**WHAT THE TASK ASKS:**
The entries below contain a line with "[60,78,197,94] 13 replies" and a line with "[60,532,195,548] 12 replies". Retype exactly everything from the first down to the second, both included, and nothing else.

**TASK INPUT:**
****

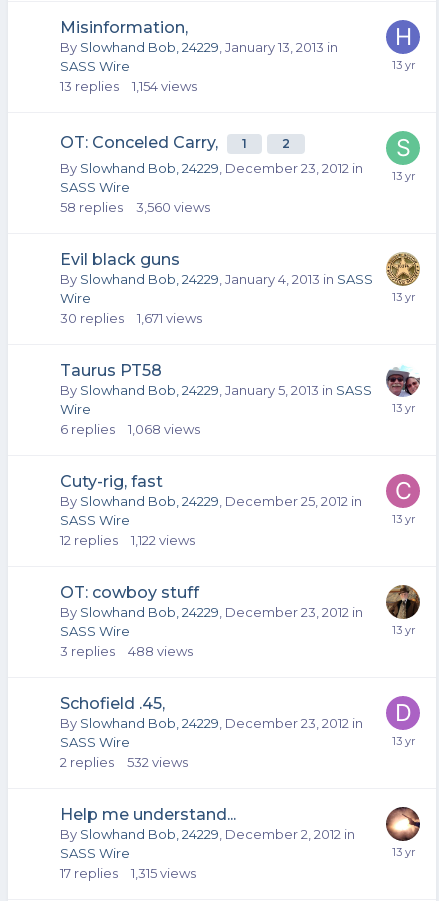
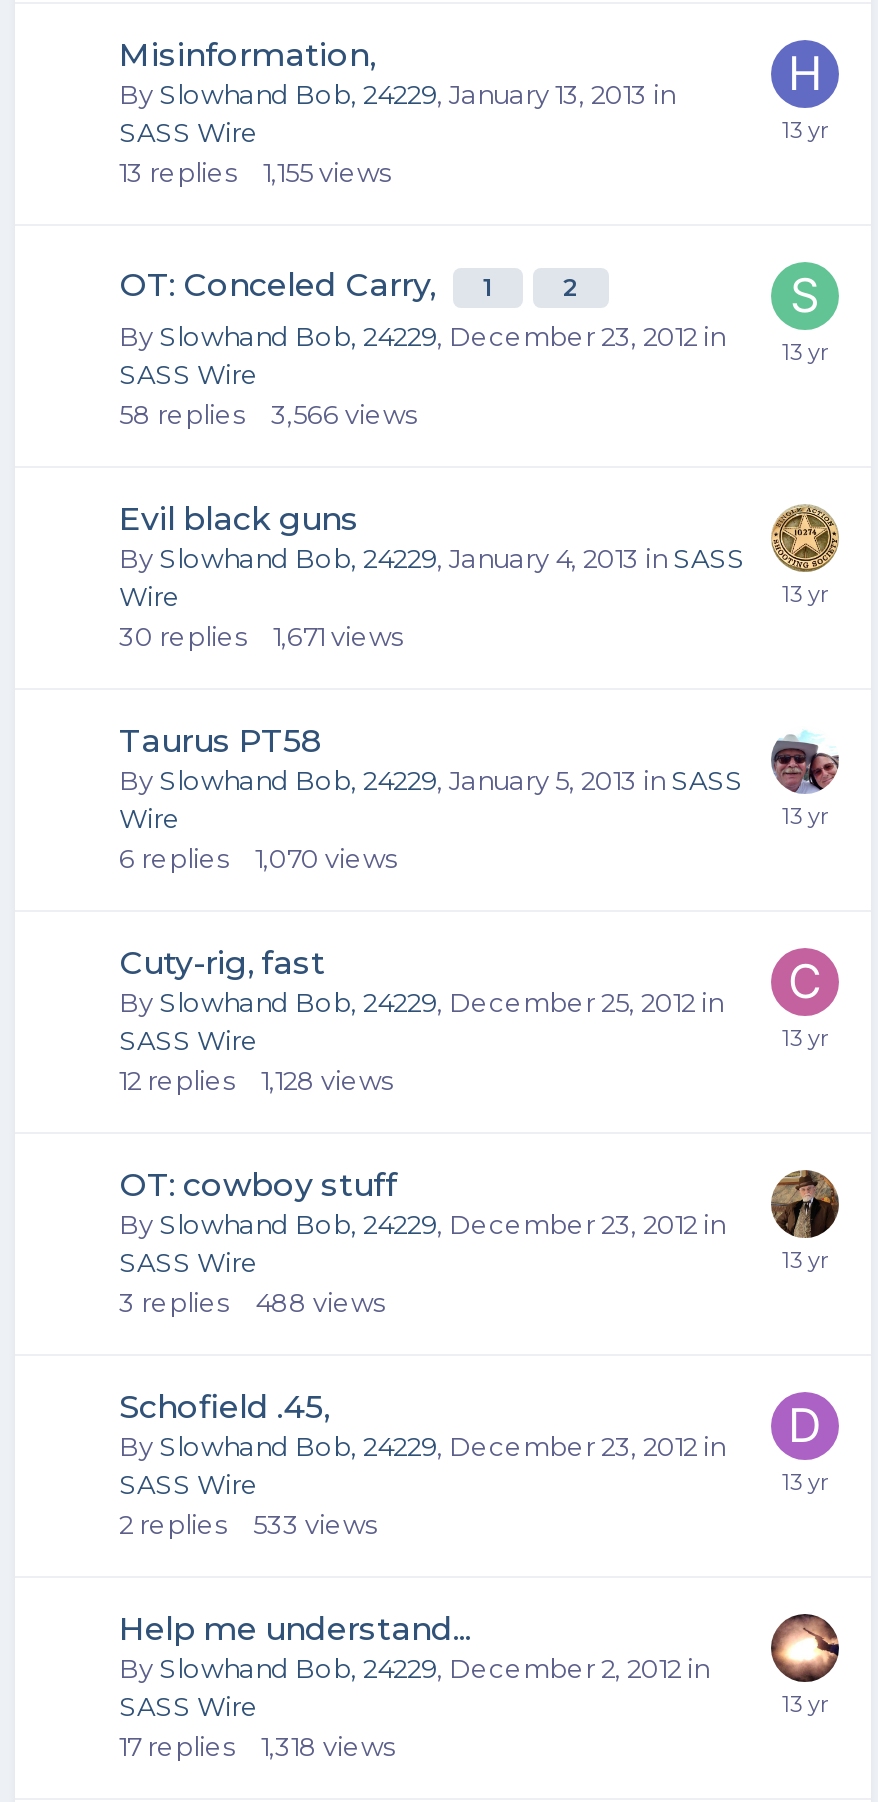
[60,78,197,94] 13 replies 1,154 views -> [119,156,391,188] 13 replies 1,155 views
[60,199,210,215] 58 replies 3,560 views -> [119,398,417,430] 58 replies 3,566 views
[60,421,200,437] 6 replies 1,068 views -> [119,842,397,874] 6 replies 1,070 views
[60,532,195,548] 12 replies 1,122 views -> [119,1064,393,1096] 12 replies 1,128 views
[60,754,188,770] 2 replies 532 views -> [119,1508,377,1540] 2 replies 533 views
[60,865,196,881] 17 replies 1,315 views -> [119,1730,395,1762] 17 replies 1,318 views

****

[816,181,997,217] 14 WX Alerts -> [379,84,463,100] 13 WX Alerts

****

**TASK RESULT:**
[60,78,197,94] 13 replies 1,154 views -> [119,156,391,188] 13 replies 1,155 views
[60,199,210,215] 58 replies 3,560 views -> [119,398,417,430] 58 replies 3,566 views
[60,421,200,437] 6 replies 1,068 views -> [119,842,397,874] 6 replies 1,070 views
[60,532,195,548] 12 replies 1,122 views -> [119,1064,393,1096] 12 replies 1,128 views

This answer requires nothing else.